Im Gespräch: 1500 Euro Bonus für Pflegekräfte

Im Gespräch: 1500 Euro Bonus für Pflegekräfte

Angesichts der Belastungen von Pflegekräften in der Corona-Krise zeigen sich Pflegekassen und Arbeitgeber offen für Bonuszahlungen von bis zu 1500 Euro.

Pflegekräfte leisteten unter Corona-Bedingungen Herausragendes, und dies sollte auch besonders honoriert werden, sagte Florian Lanz, Sprecher des Spitzenverbands der Gesetzlichen Krankenversicherungen (GKV), der auch die Pflegekassen vertritt, dem Redaktionsnetzwerk Deutschland am Samstag.

Der Vizepräsident des Arbeitgeberverbands Pflege, Friedhelm Fiedler, sagte der "Bild"-Zeitung (Samstag): "Wir sind offen für einen einmaligen Bonus in Höhe von bis zu 1500 Euro." Bundesfinanzminister Olaf Scholz (SPD) hatte angekündigt, in der Corona-Krise Bonuszahlungen für Arbeitnehmer bis 1500 Euro steuerfrei zu stellen.

GKV-Sprecher Lanz erläuterte: "Da diese Prämie am Ende aus den Portemonnaies der Beitragszahler finanziert wird, muss deren Höhe mit Augenmaß festgelegt werden". Hier sollten sich insbesondere Politik und Pflege-Arbeitgeber auf einen Höchstwert verständigen. Es sollte nicht nach Ost oder West, Nord oder Süd unterschieden werden.

Auch Berlins Regierender Bürgermeister Michael Müller (SPD) will sich für Bonuszahlungen an das Pflegepersonal einsetzen: "Ich bin mit Vivantes und Charité im Gespräch, um den Pflegekräften direkt zu helfen mit einer Bonuszahlung, damit die auch mal jetzt gewürdigt werden mit ihrer Arbeit", sagte er in der RBB-"Abendschau" am Sonntag.

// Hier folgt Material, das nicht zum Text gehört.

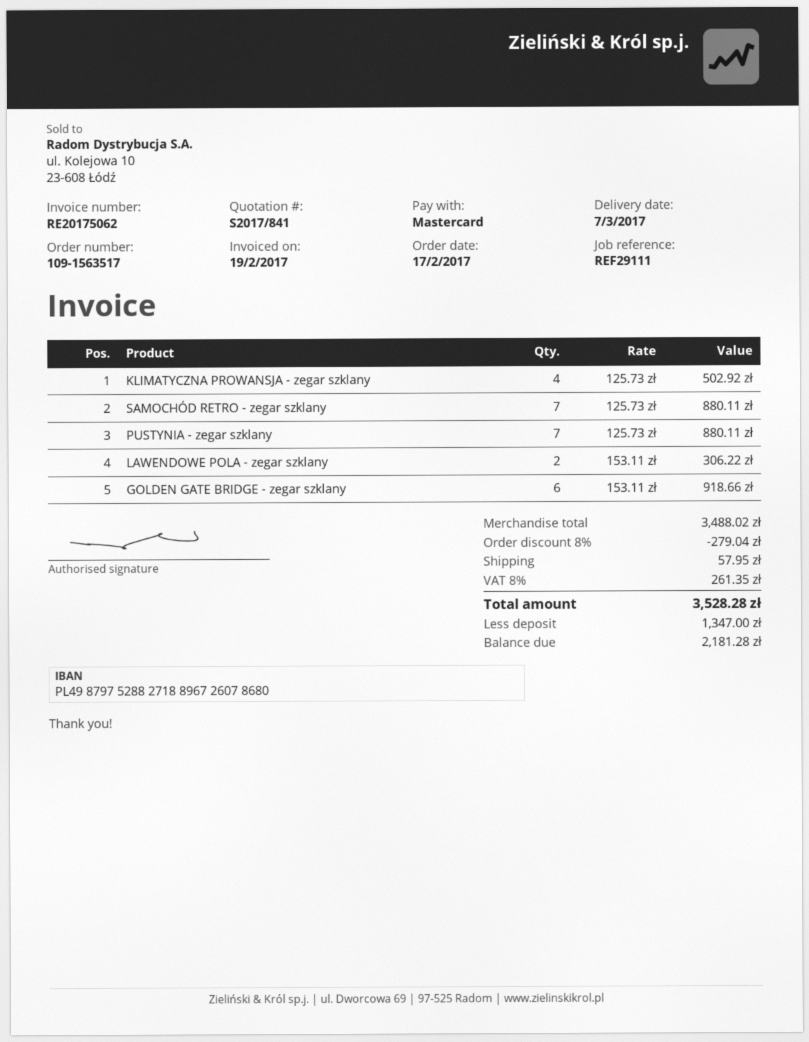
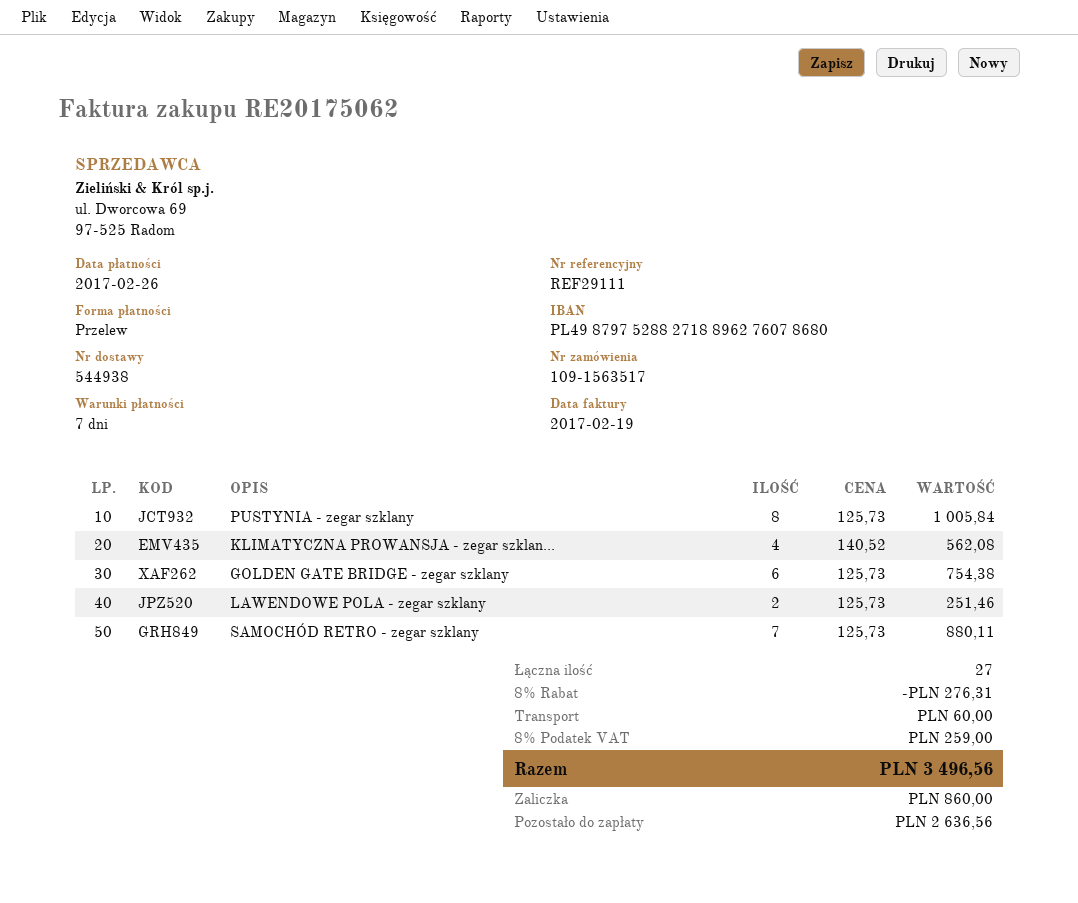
payment method: Mastercard -> bank transfer
bank account: PL49879752882718896726078680 -> PL49879752882718896276078680
KLIMATYCZNA PROWANSJA - zegar szklany: 4 x 125.73 = 502.92 -> 4 x 140.52 = 562.08
PUSTYNIA - zegar szklany: 7 x 125.73 = 880.11 -> 8 x 125.73 = 1005.84
LAWENDOWE POLA - zegar szklany: 2 x 153.11 = 306.22 -> 2 x 125.73 = 251.46
GOLDEN GATE BRIDGE - zegar szklany: 6 x 153.11 = 918.66 -> 6 x 125.73 = 754.38
discount: 8% = 279.04 -> 8% = 276.31
shipping: 57.95 -> 60.00
tax: 8% = 261.35 -> 8% = 259.00
total: 3528.28 -> 3496.56
deposit: 1347.00 -> 860.00
balance: 2181.28 -> 2636.56

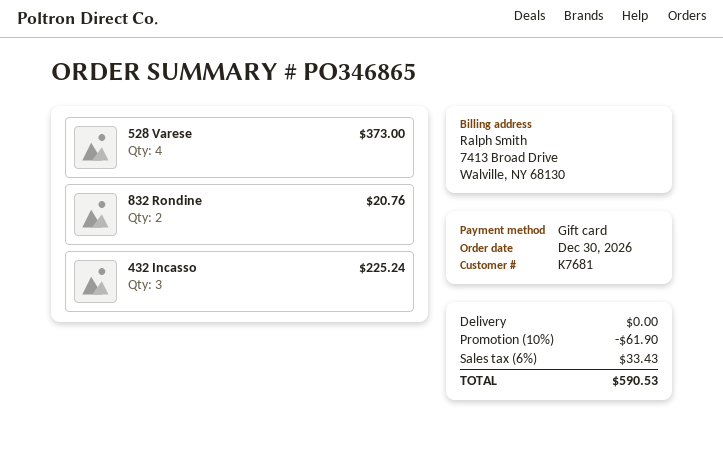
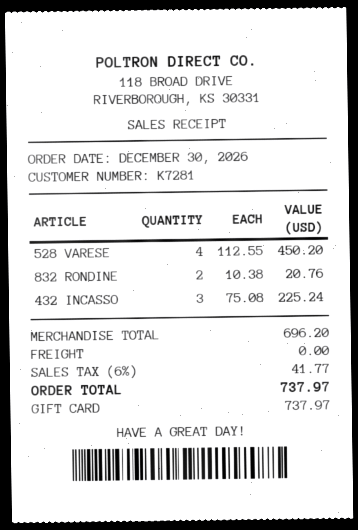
customer number: K7681 -> K7281
528 Varese: 4 for 373.00 -> 4 for 450.20
discount: 10% = 61.90 -> none
tax: 6% = 33.43 -> 6% = 41.77
total: 590.53 -> 737.97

Mehr Geld in der Tasche sollen auch die Pflegekräfte in Bayern haben. Ihnen will die Staatsregierung für ihren Einsatz in der Corona-Krise eine steuerfreie Bonuszahlung von 500 Euro zukommen lassen, so Ministerpräsident Markus Söder. Die Bonuszahlung für Pflegekräfte soll an diesem Dienstag im Kabinett beschlossen werden und das Geld so bald wie möglich bei den Betreffenden ankommen. Nach Angaben eines Regierungssprechers sollen den Bonus alle Pflegekräfte in Krankenhäusern, Reha-Kliniken, Alten-, Pflege- und Behindertenheimen bekommen - insgesamt 252 000 Angestellte. Den Freistaat koste dies unterm Strich 126 Millionen Euro.